## [RECORD EXTRACTS]
++++++++++++++++++++
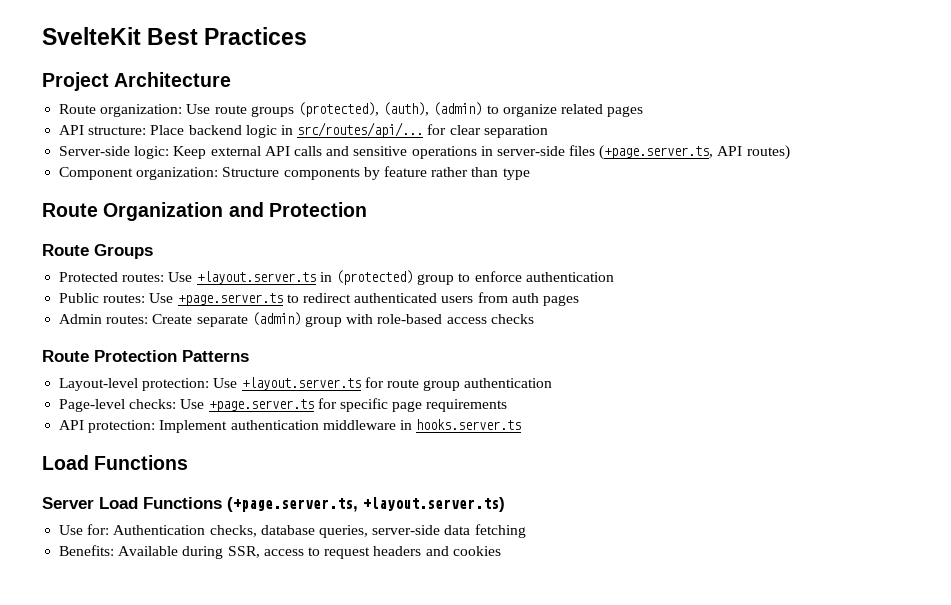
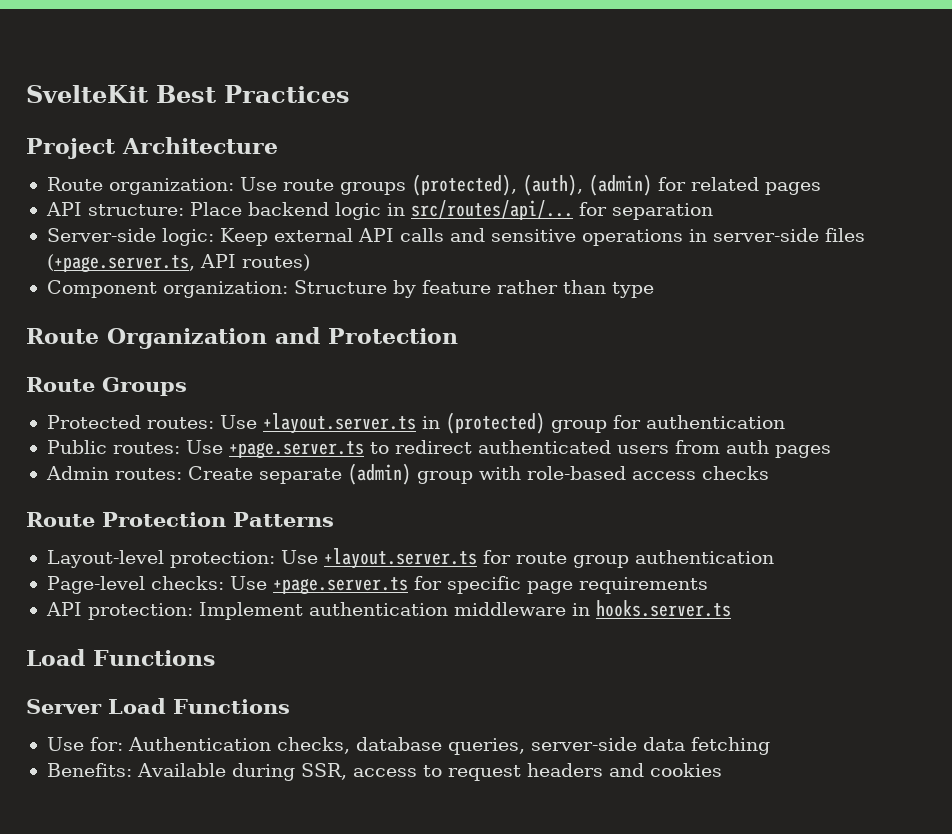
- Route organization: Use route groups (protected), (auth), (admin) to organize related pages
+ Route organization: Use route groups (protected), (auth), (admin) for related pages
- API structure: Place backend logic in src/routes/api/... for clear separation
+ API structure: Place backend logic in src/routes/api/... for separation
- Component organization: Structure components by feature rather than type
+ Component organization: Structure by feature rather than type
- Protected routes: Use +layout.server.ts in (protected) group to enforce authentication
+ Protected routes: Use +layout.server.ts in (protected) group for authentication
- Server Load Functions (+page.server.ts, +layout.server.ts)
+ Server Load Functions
++++++++++++++++++++
## [ASSIGNMENT]
Give back every line of the material exactly as written, but not the pictures.

## [OUTPUT OF THE EXERCISE]
- Route organization: Use route groups (protected), (auth), (admin) to organize related pages
+ Route organization: Use route groups (protected), (auth), (admin) for related pages
- API structure: Place backend logic in src/routes/api/... for clear separation
+ API structure: Place backend logic in src/routes/api/... for separation
- Component organization: Structure components by feature rather than type
+ Component organization: Structure by feature rather than type
- Protected routes: Use +layout.server.ts in (protected) group to enforce authentication
+ Protected routes: Use +layout.server.ts in (protected) group for authentication
- Server Load Functions (+page.server.ts, +layout.server.ts)
+ Server Load Functions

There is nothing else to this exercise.